What to do
Find all the lines in the material below with the word "column", and copy them.

Material provided
————

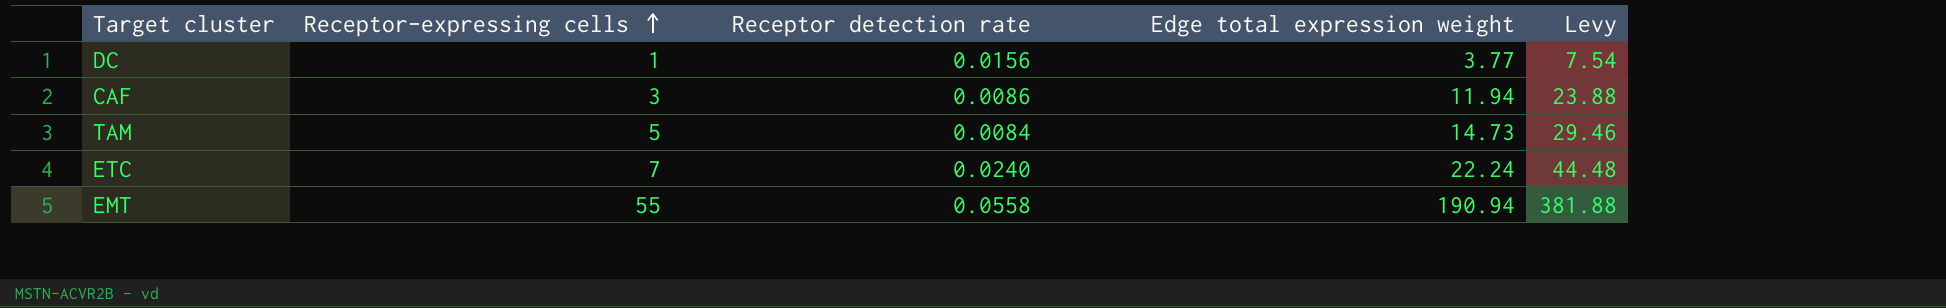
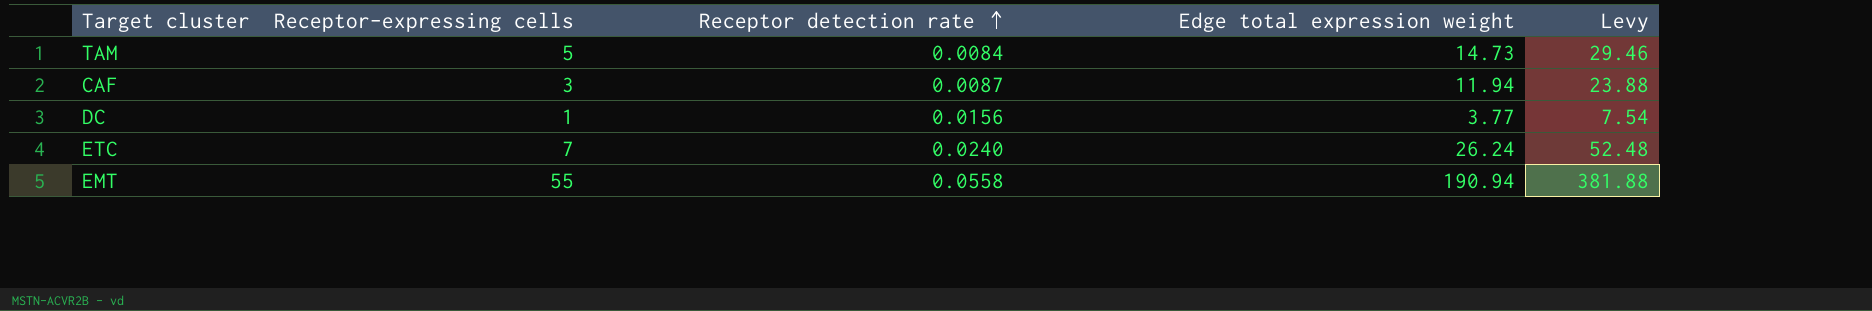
row order: Receptor-expressing cells ascending -> Receptor detection rate ascending
CAF | Receptor detection rate: 0.0086 -> 0.0087
ETC | Edge total expression weight: 22.24 -> 26.24
ETC | Levy: 44.48 -> 52.48

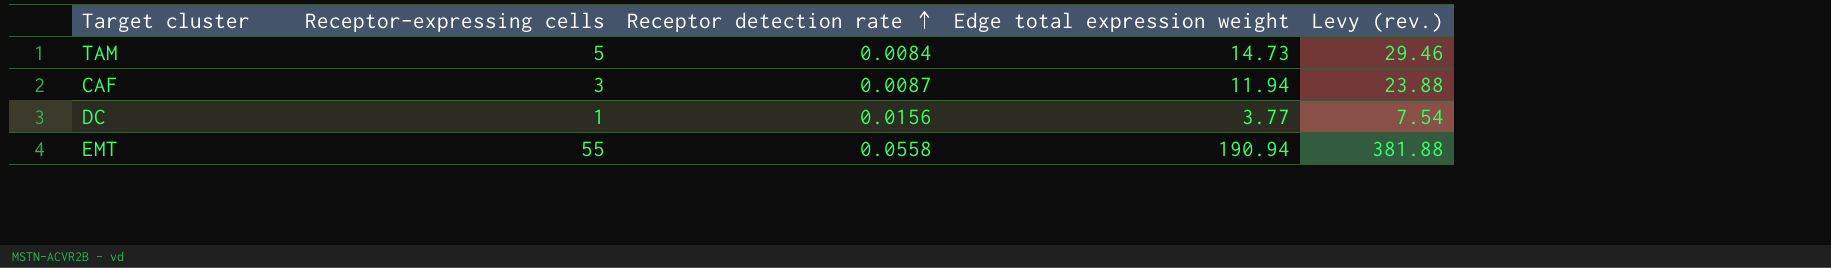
column name: Levy -> Levy (rev.)
row ETC: 7 | 0.0240 | 26.24 | 52.48 -> none

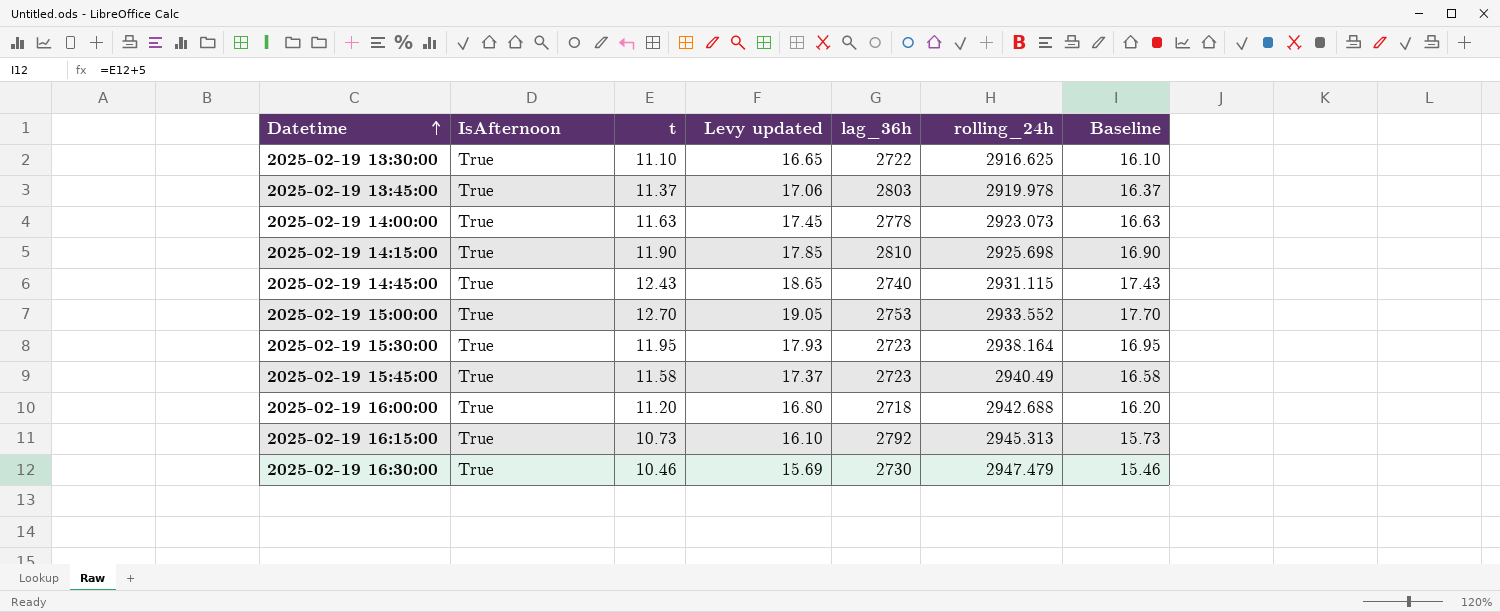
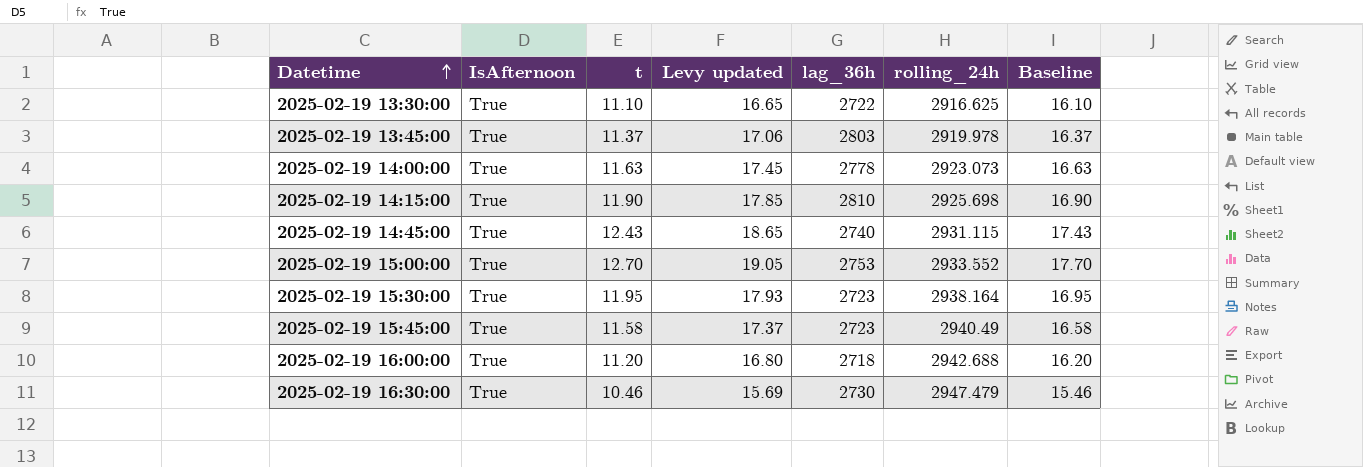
row 2025-02-19 16:15:00: True | 10.73 | 16.10 | 2792 | 2945.313 | 15.73 -> none

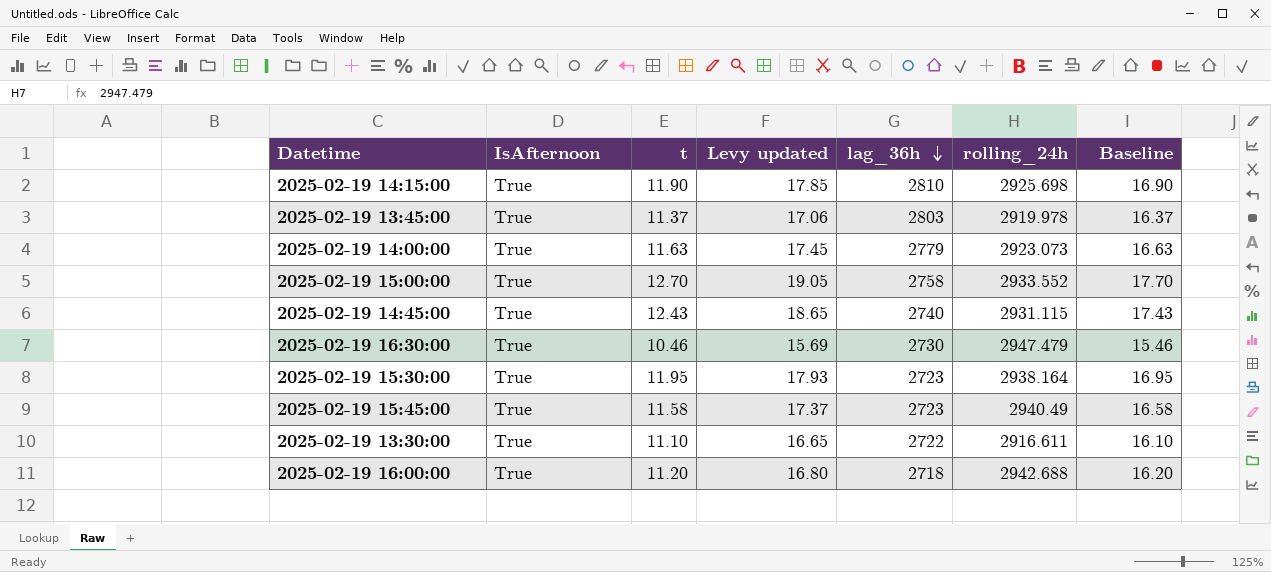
row order: Datetime ascending -> lag_36h descending
2025-02-19 14:00:00 | lag_36h: 2778 -> 2779
2025-02-19 15:00:00 | lag_36h: 2753 -> 2758
2025-02-19 13:30:00 | rolling_24h: 2916.625 -> 2916.611

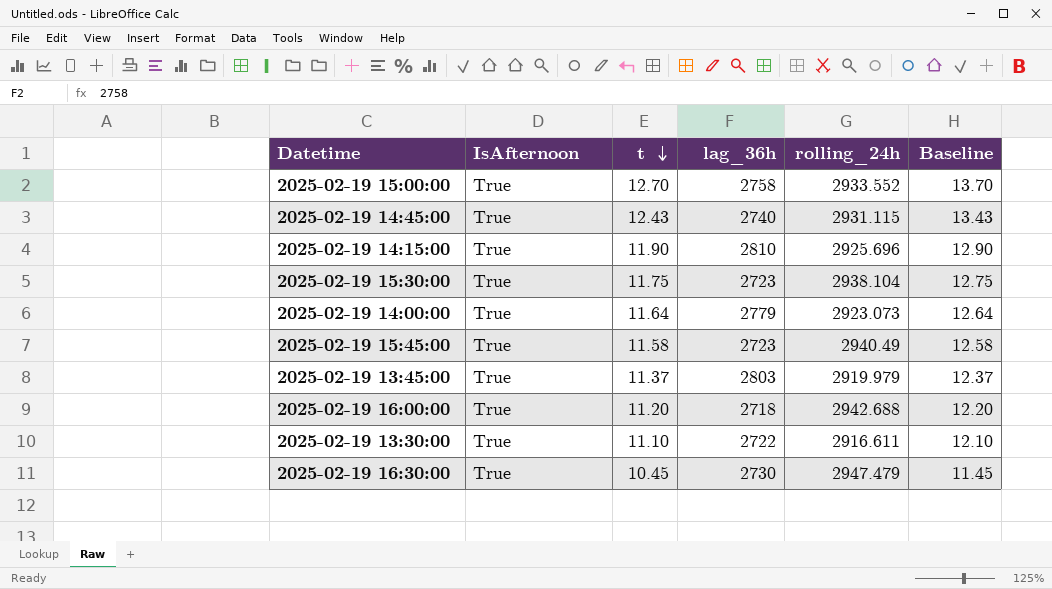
row order: lag_36h descending -> t descending
column Levy updated | formula: [t] * 1.5 -> none
column Baseline | formula: [t] + 5 -> [t] + 1
2025-02-19 14:15:00 | rolling_24h: 2925.698 -> 2925.696
2025-02-19 15:30:00 | t: 11.95 -> 11.75
2025-02-19 15:30:00 | rolling_24h: 2938.164 -> 2938.104
2025-02-19 14:00:00 | t: 11.63 -> 11.64
2025-02-19 13:45:00 | rolling_24h: 2919.978 -> 2919.979
2025-02-19 16:30:00 | t: 10.46 -> 10.45

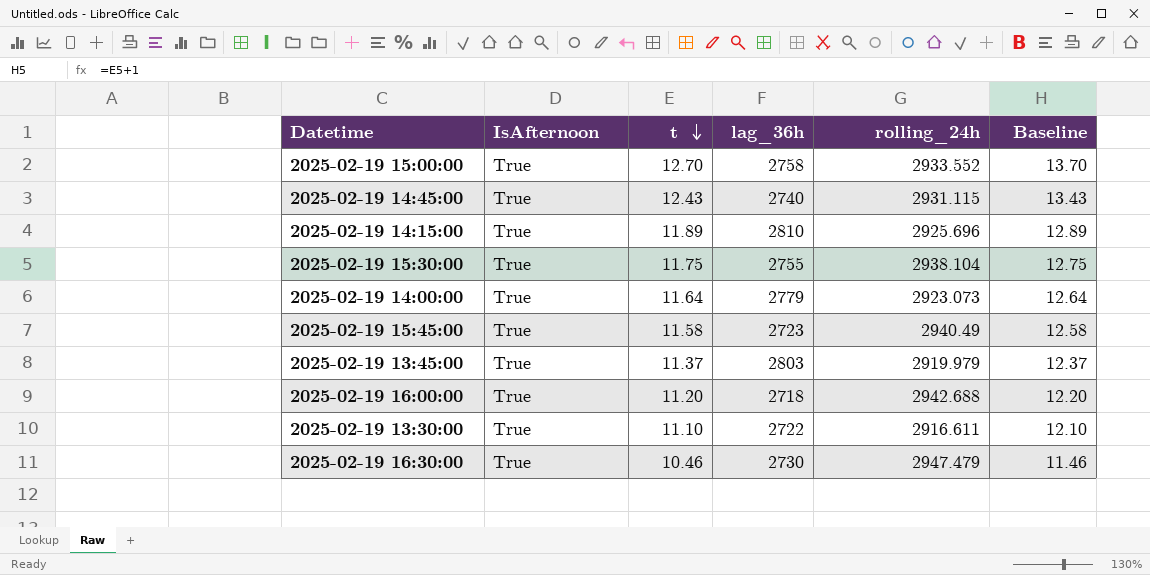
2025-02-19 14:15:00 | t: 11.90 -> 11.89
2025-02-19 14:15:00 | Baseline: 12.90 -> 12.89
2025-02-19 15:30:00 | lag_36h: 2723 -> 2755
2025-02-19 16:30:00 | t: 10.45 -> 10.46
2025-02-19 16:30:00 | Baseline: 11.45 -> 11.46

————

Completed exercise
column name: Levy -> Levy (rev.)
column Levy updated | formula: [t] * 1.5 -> none
column Baseline | formula: [t] + 5 -> [t] + 1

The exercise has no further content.